Power has led laps in every race thus far this season, making him the only driver to do so. In fact, he has pretty much dominated from the get-go. It's a good thing, too, as his relative lack of oval experience may prove a factor if his massive points lead begins to slip.

Castroneves has been solid if not spectactular, backing up his win at Barber with three more top-10 finishes. He currently sits second in points, 42 markers behind his teammate. But of drivers on the "big two" teams, Team Penske and Chip Ganassi Racing, Briscoe brings up the rear, sitting seventh in points.

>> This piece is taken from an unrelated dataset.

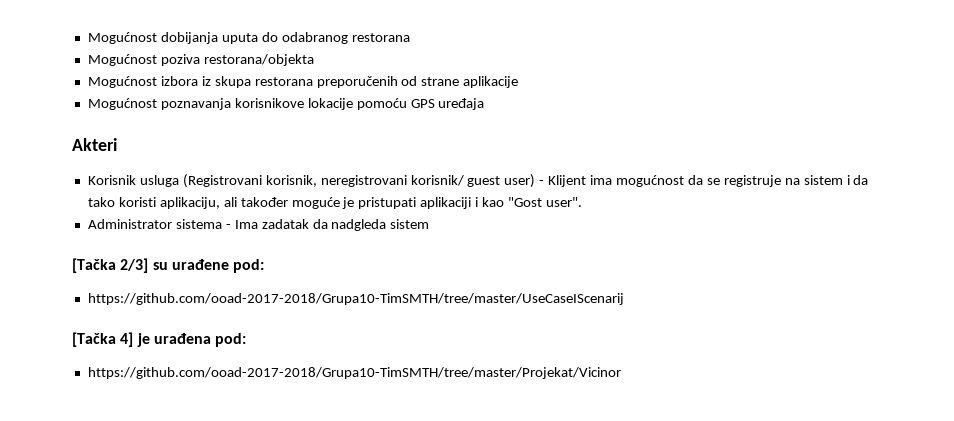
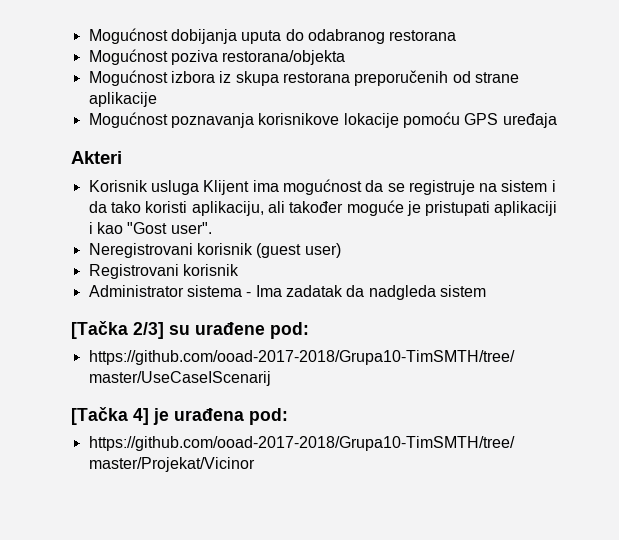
[182,174,545,188] (Registrovani korisnik, neregistrovani korisnik/ guest user) - -> (199, 187) none
(582, 202) none -> [88,243,341,258] [88,264,239,279] // Neregistrovani korisnik (guest user) // Registrovani korisnik

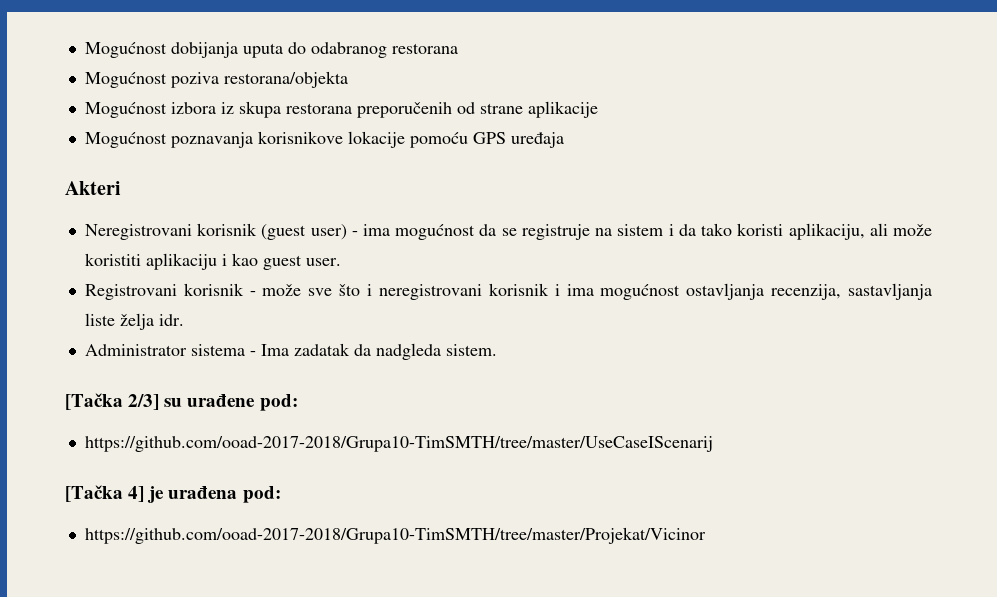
[88,180,250,195] Korisnik usluga Klijent -> [84,223,358,240] Neregistrovani korisnik (guest user) -
[289,200,558,216] [88,222,212,234] [88,243,341,258] [88,264,239,279] također moguće je pristupati aplikaciji i kao "Gost user". // Neregistrovani korisnik (guest user) // Registrovani korisnik -> [893,224,933,236] [84,253,341,270] [84,283,933,300] [84,313,184,330] može koristiti aplikaciju i kao guest user. // Registrovani korisnik - može sve što i neregistrovani korisnik i ima mogućnost ostavljanja recenzija, sastavljanja liste želja idr.
[439,285,486,297] sistem -> [445,344,497,356] sistem.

He threw away the win in Brazil, but had he not crashed out of that race, he'd have 137 points to Power's 162, and the championship would be a little tighter, with Penske cars running 1-2-3.

That's how strong they've been.

The next four races of the season, all ovals, should pose little threat to that dominance. Last year, Castroneves won at Indianapolis for his third 500 win, and Penske's 15th win at the speedway. He also won at Texas. At Kansas, Texas, and Iowa, a Penske car finished second, with Castroneves taking silver at Kansas and Briscoe doing so at the other two events. Their 1-2 finish at Texas was the team's lone sweep of the season and first since Sonoma in 2008. Power's lone start on these four tracks last season was at Indy, where he finished fifth.

If history holds true, and if its early season form holds up, we should see Team Penske continue to do what it does best over the next couple of month of the season - win, win big, and win just about everything there is to win. All three drivers are legitimate championship contenders, and it will be nothing short of a major disappointment if one of them does not take the title.